RECORDS SHOWN Start Marker

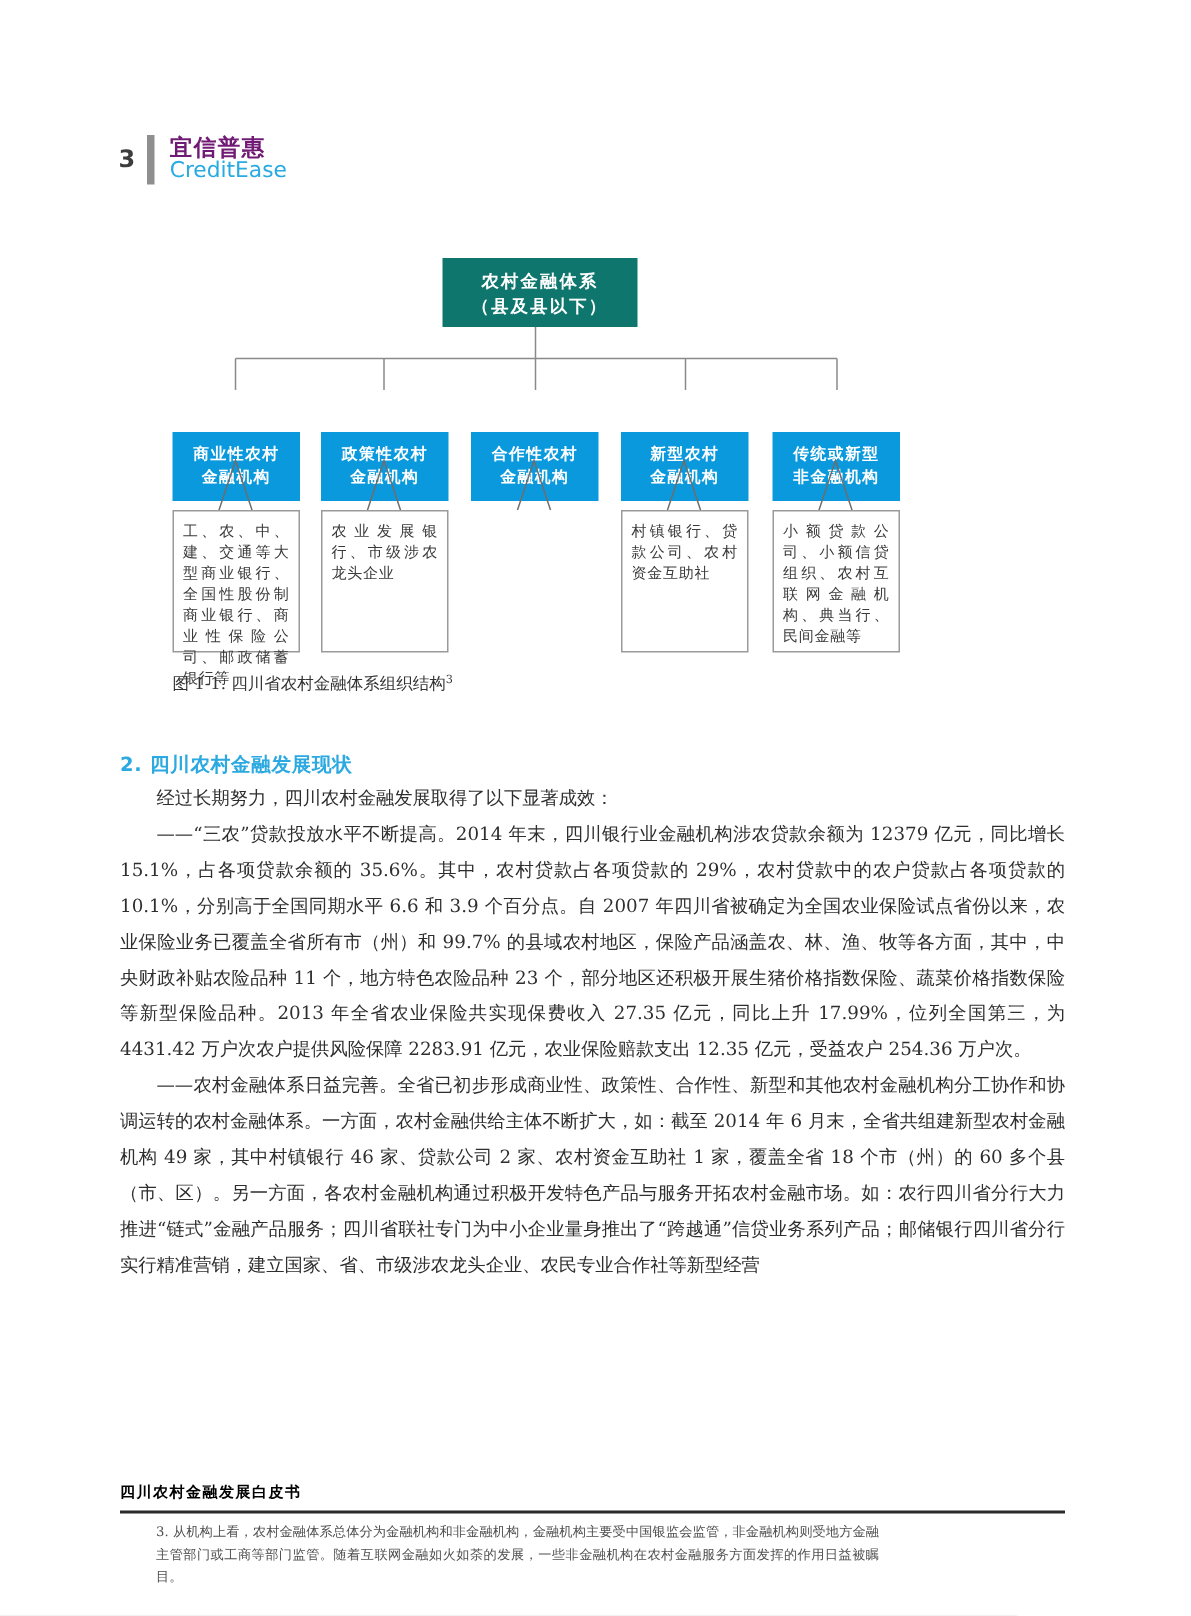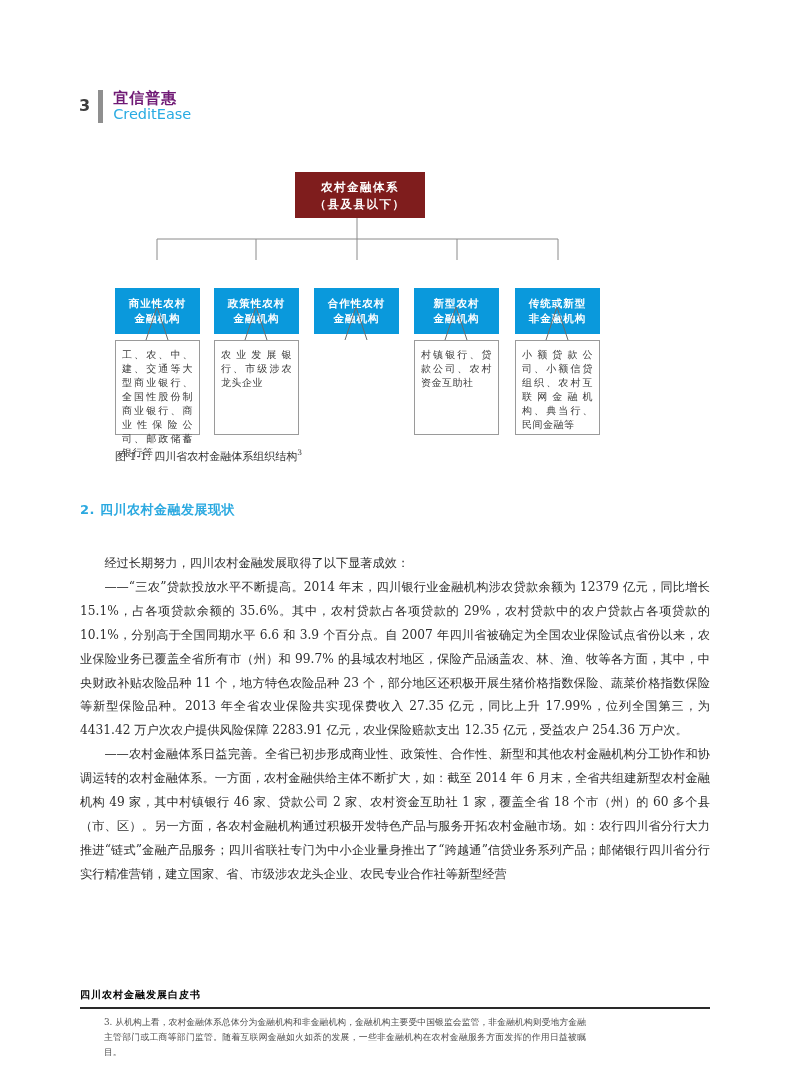"农村金融体系" .root-box { background: #7f1d1d -> #0f766e }
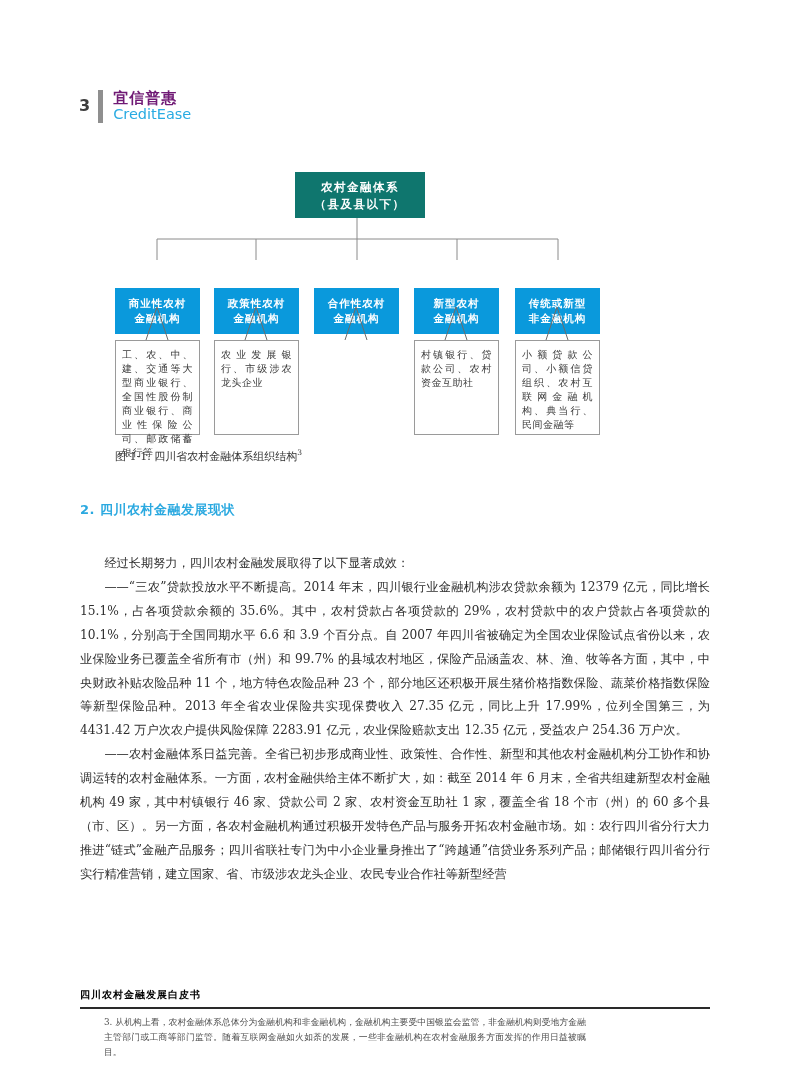"2. 四川农村金融发展现状" .sec-h { margin-bottom: 33px -> 2px }
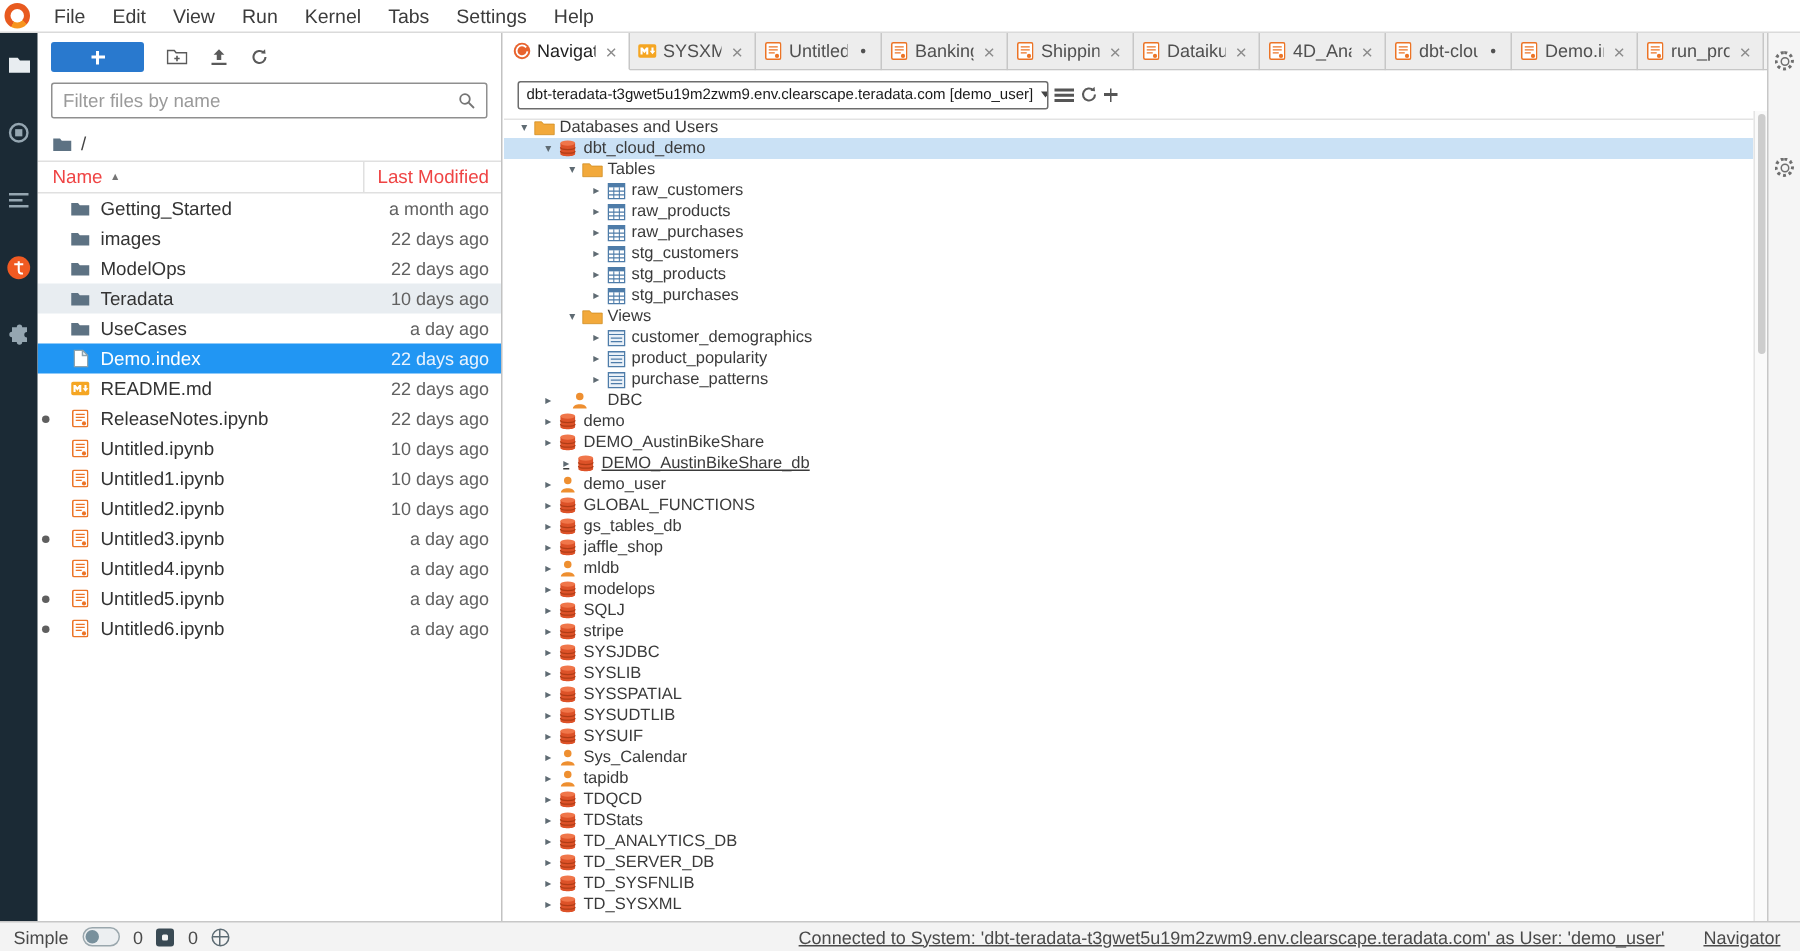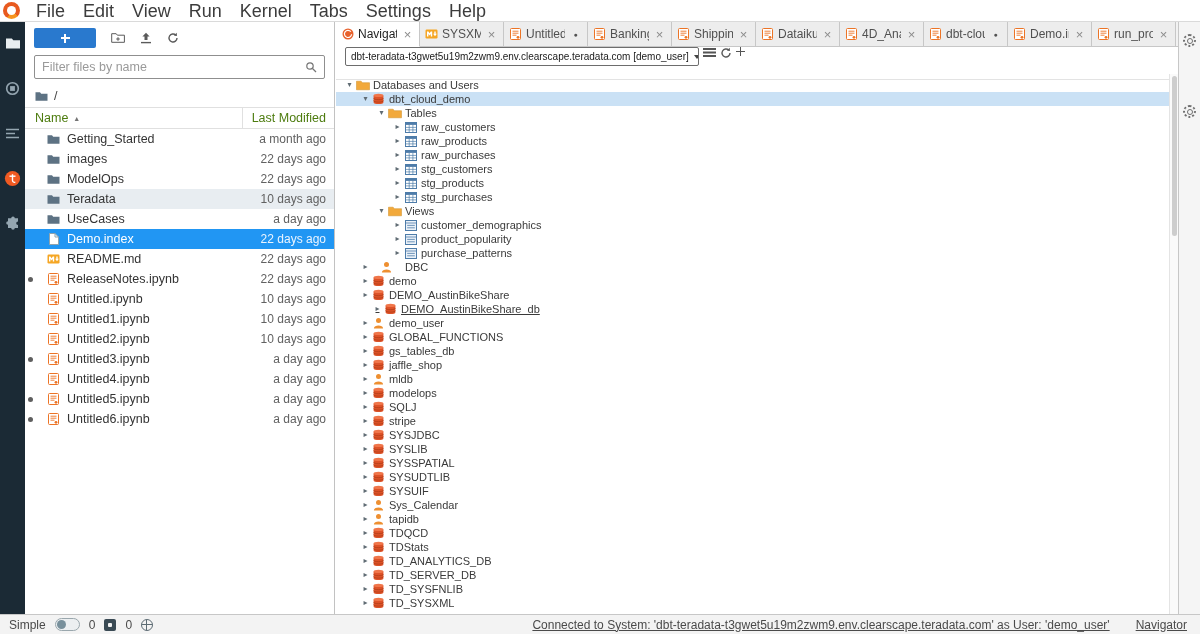"File" .menu-item { font-size: 18px -> 13px }
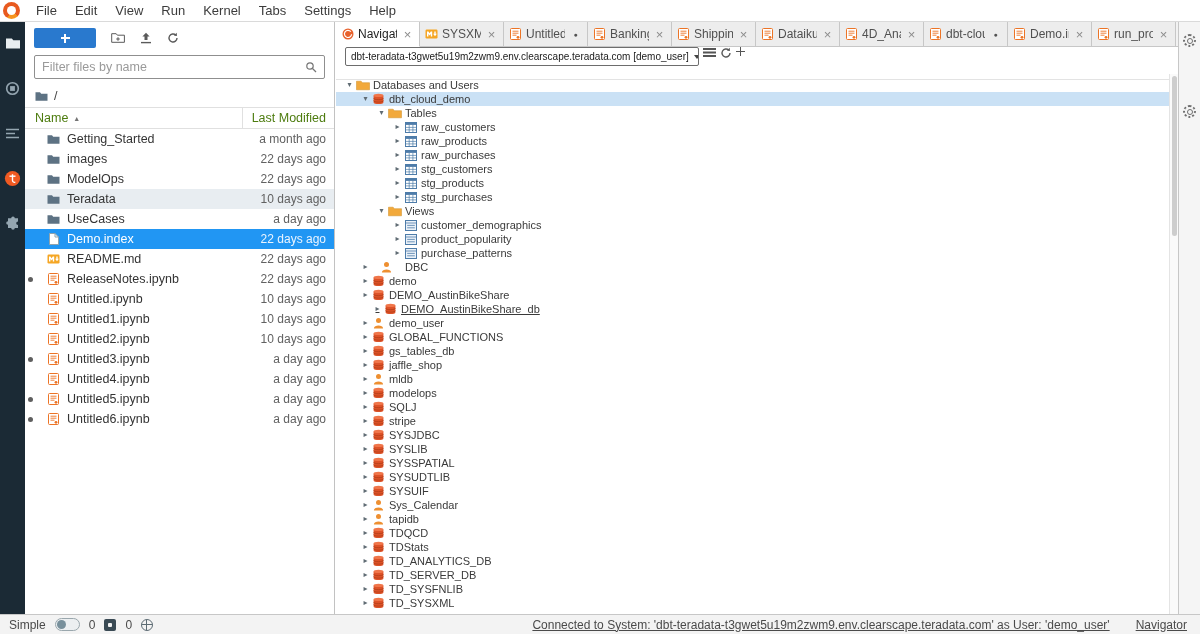"dbt-teradata-t3gwet5u19m2zwm9.env.clears" .navtoolbar { align-items: flex-start -> center }
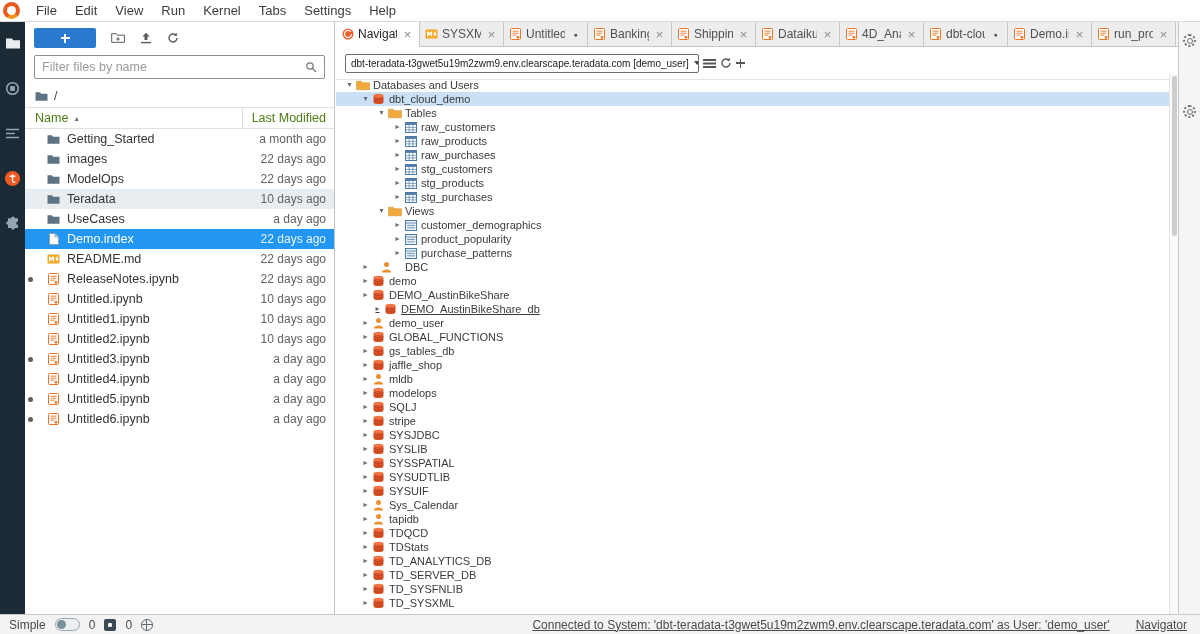"Name" .fb-header { color: #4d7c0f -> #ef4444 }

RECORDS SHOWN End Marker

What is needed is an exact transcription of the lines from the one containing "align-items: flex-start ->" through the last line of the records above, both included, with no pictures.

"dbt-teradata-t3gwet5u19m2zwm9.env.clears" .navtoolbar { align-items: flex-start -> center }
"Name" .fb-header { color: #4d7c0f -> #ef4444 }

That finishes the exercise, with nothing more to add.